◆ Exercise:
The result should consist solely of the line containing "(353, 538) none" and the lines that follow it below, each reproduced exactly, the last line included.

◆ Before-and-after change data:
= Beginning of Section =

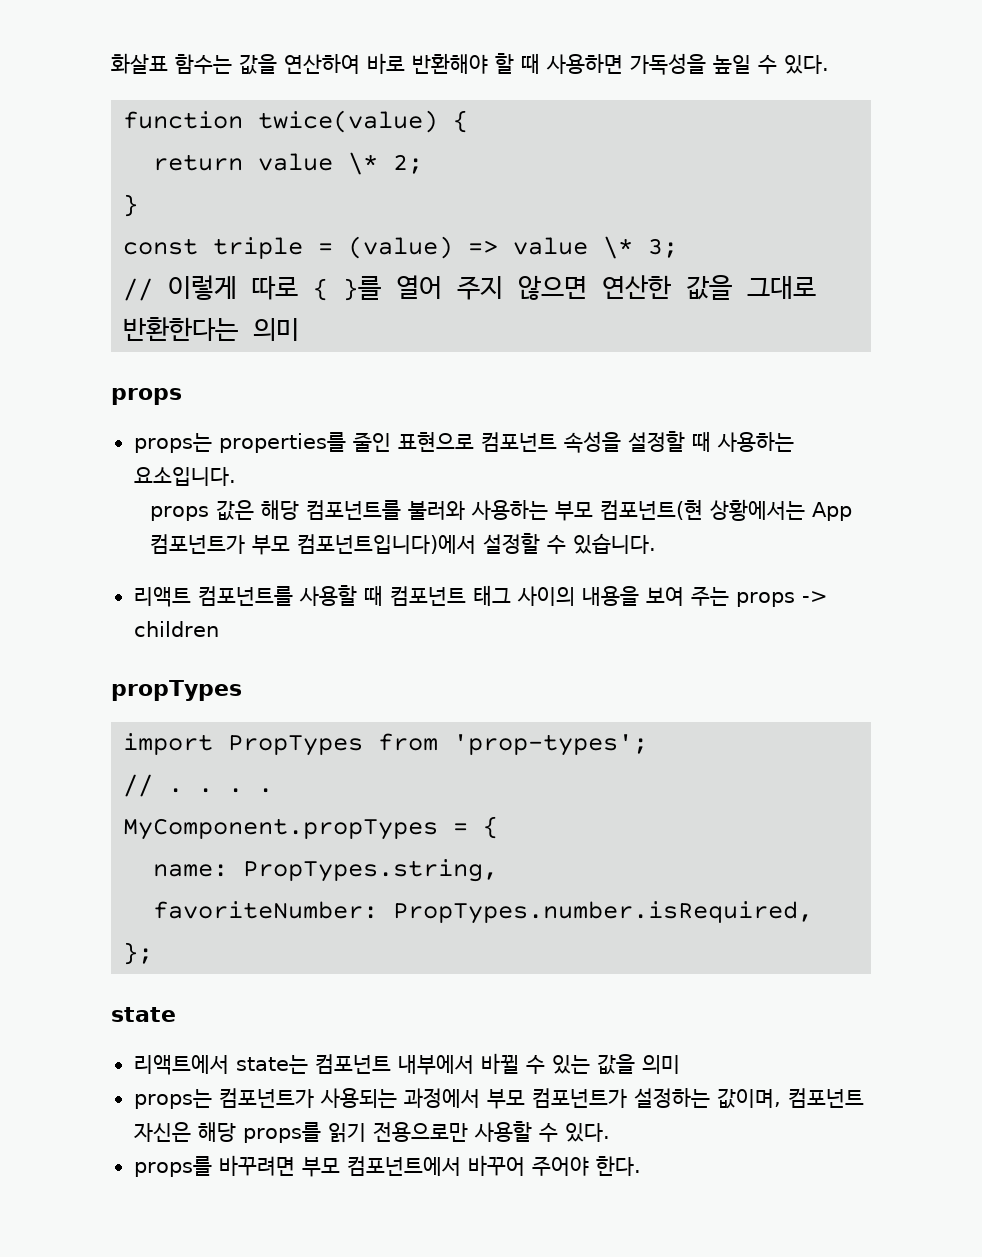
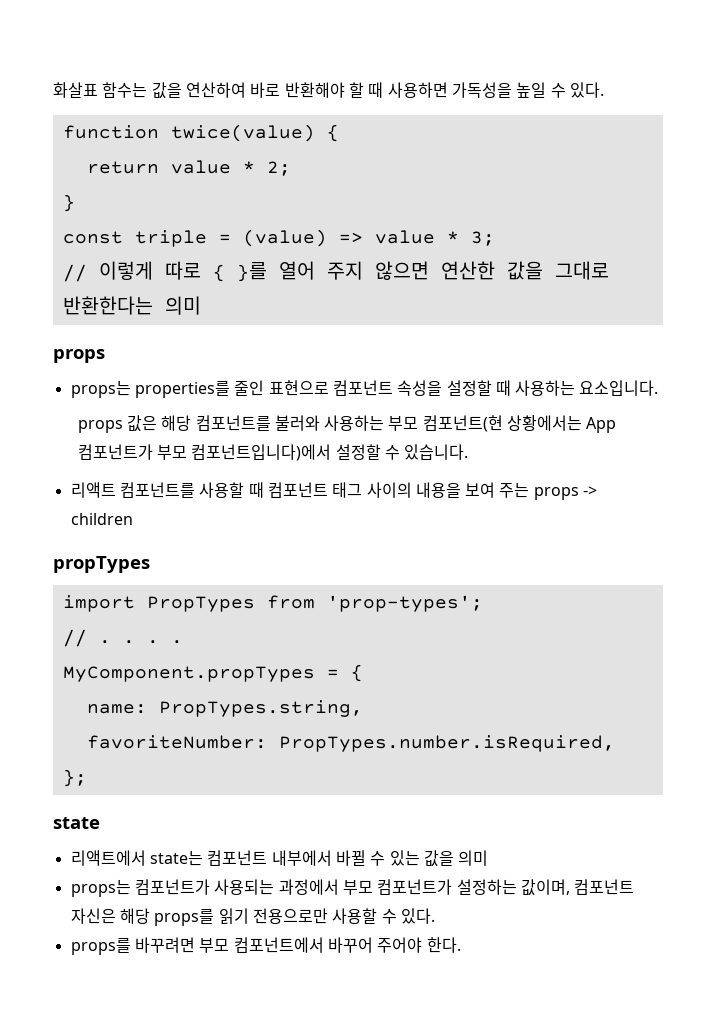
[348,152,379,175] \* -> [242,161,255,173] *
[603,236,634,259] \* -> [446,231,459,243] *

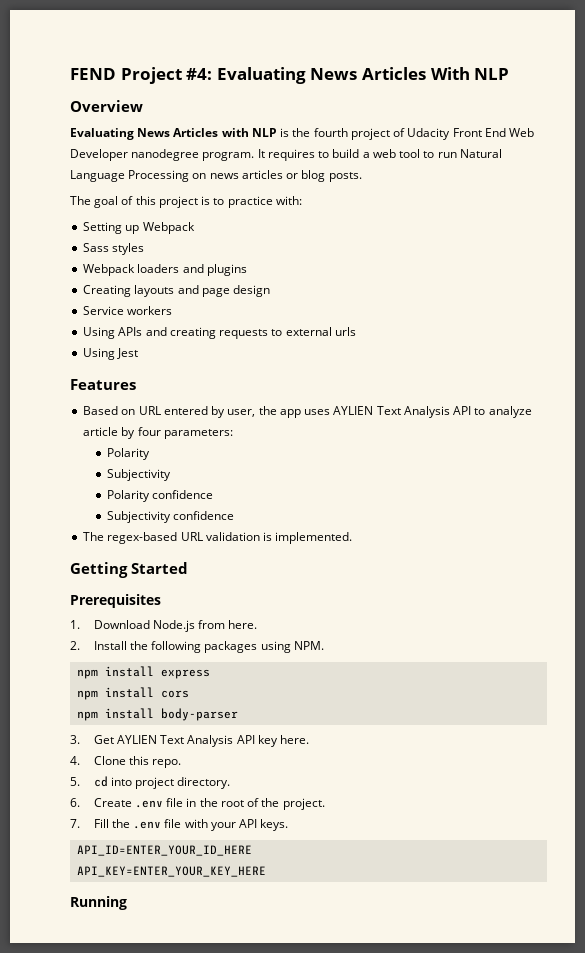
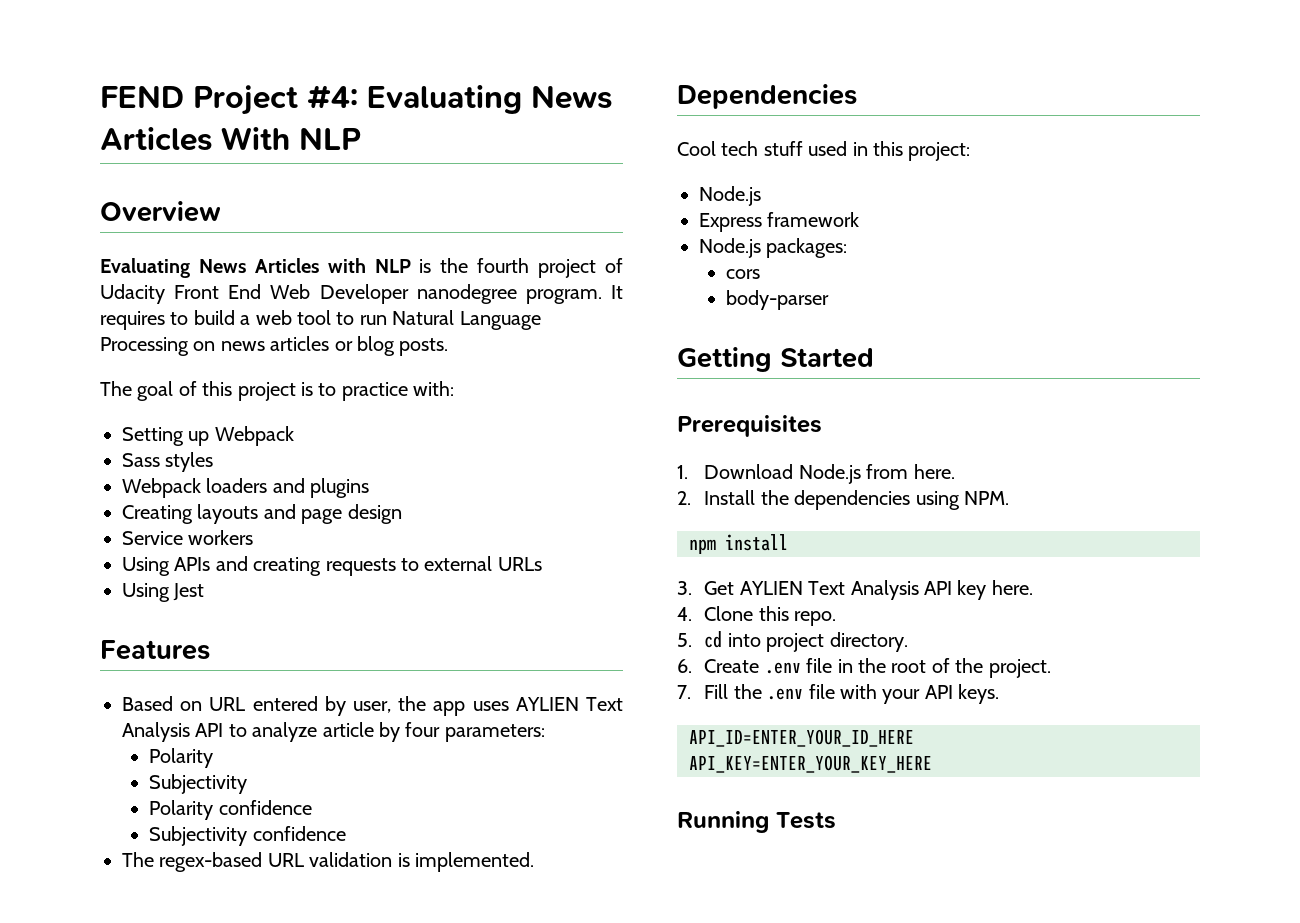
[334,327,356,336] urls -> [497,557,542,571] URLs
(353, 538) none -> [677,84,857,109] [677,141,971,161] [699,186,761,206] [699,212,860,232] [699,238,848,258] [726,269,761,279] [726,290,830,310] // Dependencies // Cool tech stuff used in this project: // Node.js // Express framework // Node.js packages: // cors // body-parser
[151,641,258,653] following packages -> [794,490,911,510] dependencies
[161,669,211,679] [77,687,190,700] [77,708,239,721] express // npm install cors // npm install body-parser -> (788, 542) none
(127, 903) none -> [776,812,836,829] Tests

= End of Section =

◆ Task output:
(353, 538) none -> [677,84,857,109] [677,141,971,161] [699,186,761,206] [699,212,860,232] [699,238,848,258] [726,269,761,279] [726,290,830,310] // Dependencies // Cool tech stuff used in this project: // Node.js // Express framework // Node.js packages: // cors // body-parser
[151,641,258,653] following packages -> [794,490,911,510] dependencies
[161,669,211,679] [77,687,190,700] [77,708,239,721] express // npm install cors // npm install body-parser -> (788, 542) none
(127, 903) none -> [776,812,836,829] Tests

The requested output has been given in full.